Situation: The advantage of dollar-cost averaging into specific stocks vs. dollar-averaging into the reference index is that you can focus on high-quality companies. However, those companies are less dynamic than early-movers. By investing in an index fund you’ll capture the effect that “earnings surprises” have on prices for early-movers. So, let’s compare a portfolio of 10 high quality stocks to the relevant index. Dollar-averaging identical amounts each month into either the index or each of the 10 stocks is just a way to buy more shares whenever the market is down. That way, I can assume that your returns will approximate the published total returns/Yr.

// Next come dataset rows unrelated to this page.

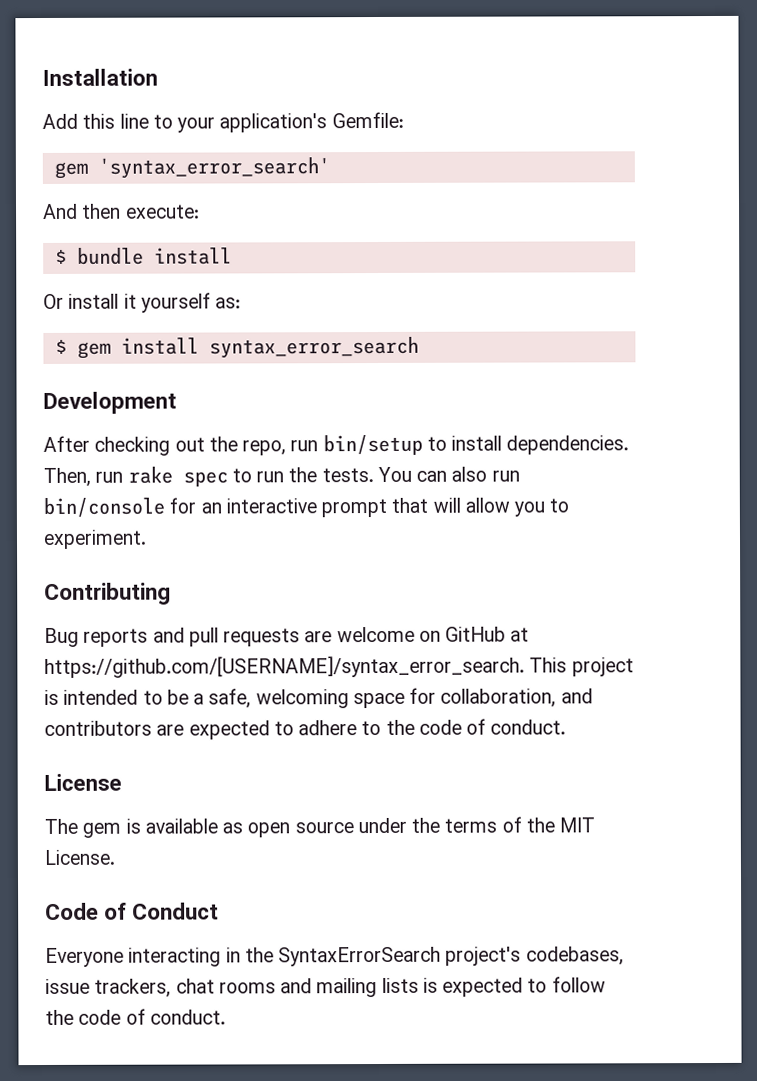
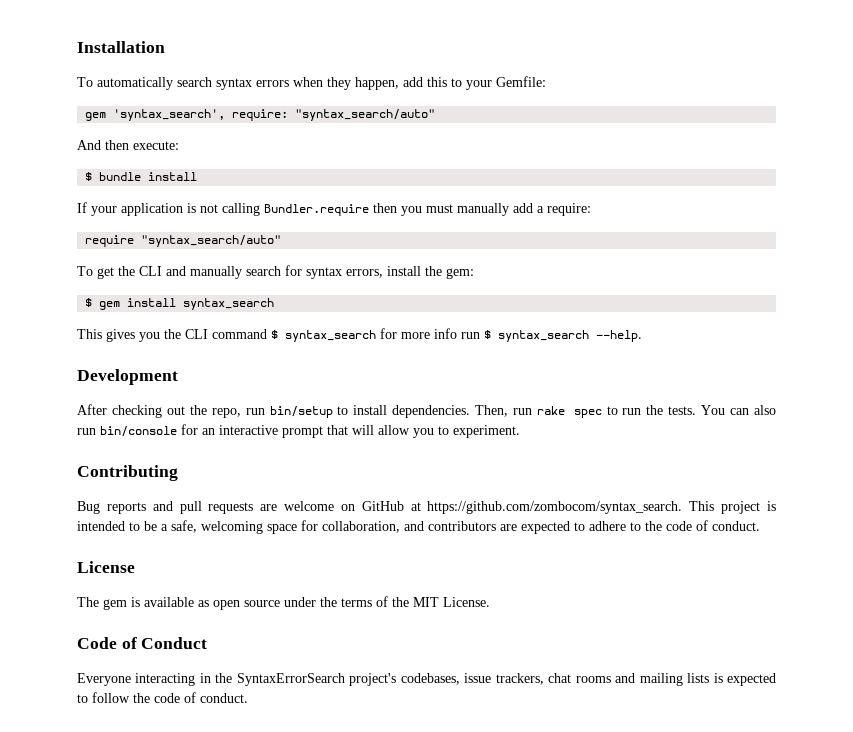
[42,113,149,129] Add this line -> [77,77,447,90] To automatically search syntax errors when they happen, add this
[219,113,328,133] application's -> (492, 85) none
[97,157,330,179] 'syntax_error_search' -> [113,109,436,121] 'syntax_search', require: "syntax_search/auto"
[43,292,242,313] [54,336,419,359] Or install it yourself as: // $ gem install syntax_error_search -> [77,202,591,216] [85,235,282,247] [77,265,474,279] [85,298,275,310] [77,328,642,342] If your application is not calling Bundler.require then you must manually add a require: // require "syntax_search/auto" // To get the CLI and manually search for syntax errors, install the gem: // $ gem install syntax_search // This gives you the CLI command $ syntax_search for more info run $ syntax_search --help.
[44,655,525,678] https://github.com/[USERNAME]/syntax_error_search. -> [427,501,683,514] https://github.com/zombocom/syntax_search.

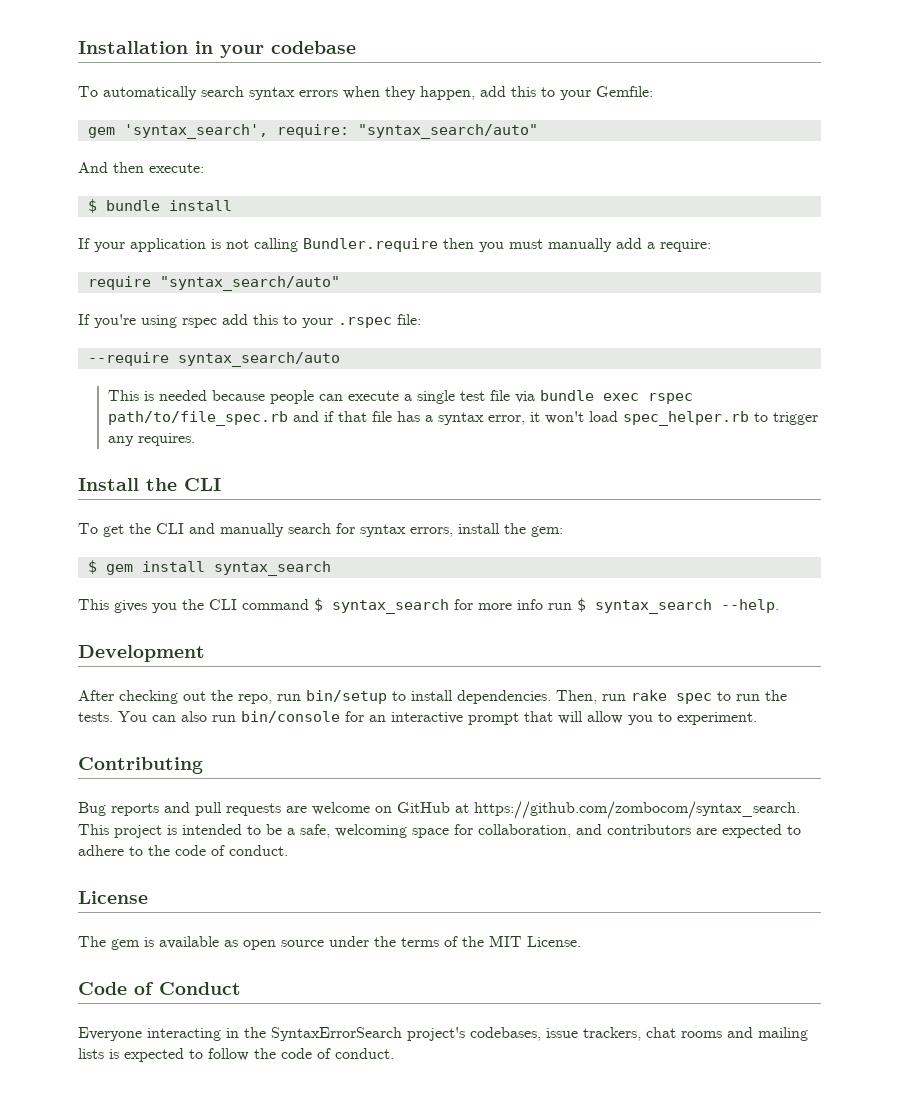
(165, 47) none -> [195,41,356,58] in your codebase
(282, 241) none -> [78,314,421,328] [87,352,340,367] [108,390,694,404] [108,411,819,426] [108,433,196,446] [78,478,221,491] // If you're using rspec add this to your .rspec file: // --require syntax_search/auto // This is needed because people can execute a single test file via bundle exec rspec path/to/file_spec.rb and if that file has a syntax error, it won't load spec_helper.rb to trigger any requires. // Install the CLI

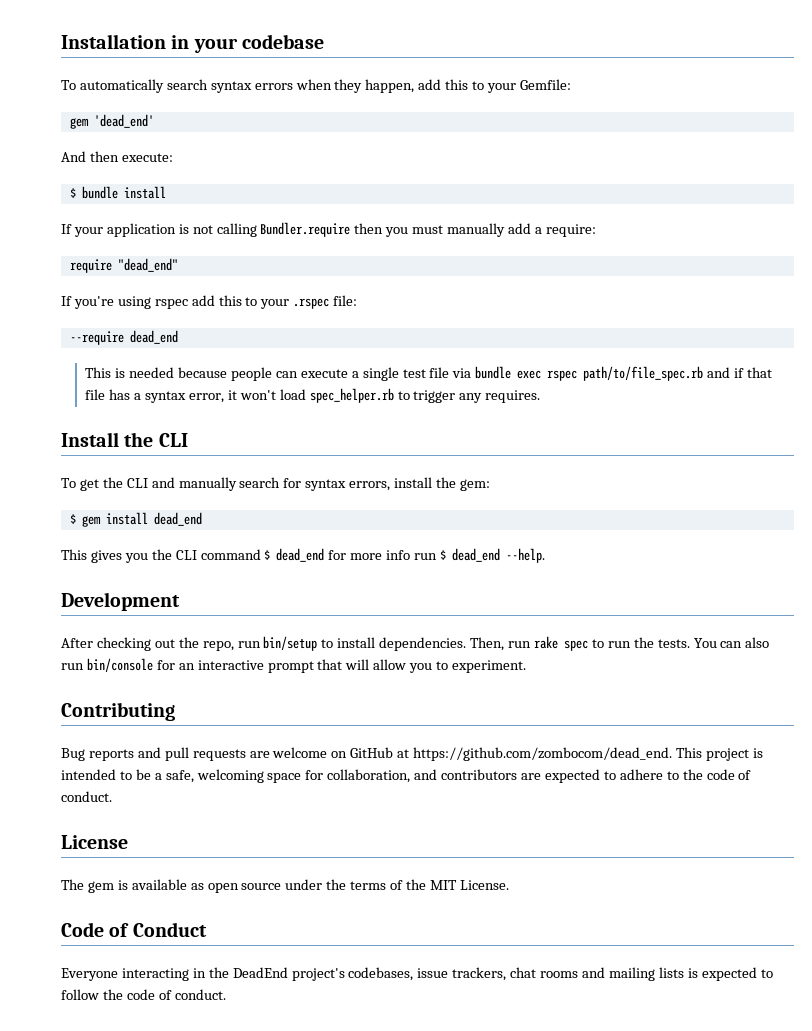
[123,124,538,139] 'syntax_search', require: "syntax_search/auto" -> [93,114,154,128] 'dead_end'
[159,276,340,291] "syntax_search/auto" -> [117,258,178,272] "dead_end"
[177,352,340,367] syntax_search/auto -> [129,330,178,344] dead_end
[213,561,331,576] syntax_search -> [153,512,202,526] dead_end
[332,599,449,614] syntax_search -> [276,548,325,562] dead_end
[595,599,712,614] syntax_search -> [452,548,501,562] dead_end
[474,801,800,819] https://github.com/zombocom/syntax_search. -> [413,747,673,761] https://github.com/zombocom/dead_end.
[271,1027,402,1041] SyntaxErrorSearch -> [232,967,288,978] DeadEnd

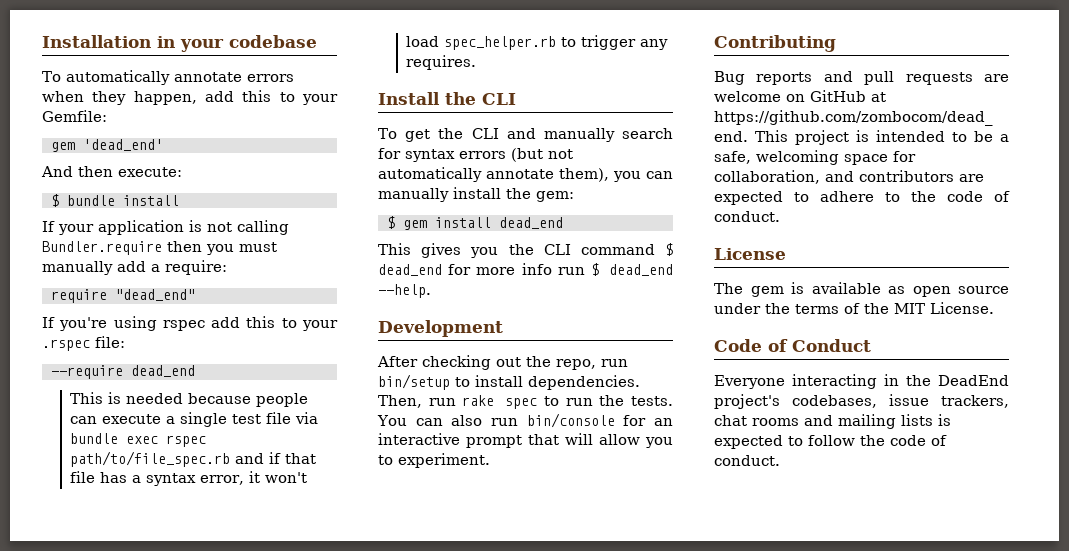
[166,79,252,93] search syntax -> [173,72,242,82] annotate
[349,481,391,491] errors, -> [459,148,573,162] [378,167,673,182] [378,188,449,202] errors (but not automatically annotate them), you can manually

Mission: Pick 10 stocks from the Vanguard High Dividend Yield Index. Then run our Standard Spreadsheet.

Execution: see Table.

Administration: The 10 stocks I’ve picked happen to be the 10 that I dollar-average into.

Bottom Line: From the spreadsheet, I cannot discern a material difference in long-term returns from dollar-averaging in an index fund, such as the SPDR S&P 500 ETF (SPY) or the Vanguard High Dividend Yield ETF (VYM), compared to dollar-averaging into the 10 stocks I’ve picked. However, there is a material difference with respect to transaction costs: VYM has an expense ratio of 0.08%, whereas, the expense ratio for dollar-averaging into my 10 stocks is ~1.2%.

Risk Rating: 5 (where 10-Yr US Treasury Notes = 1, S&P 500 Index = 5, and gold bullion = 10)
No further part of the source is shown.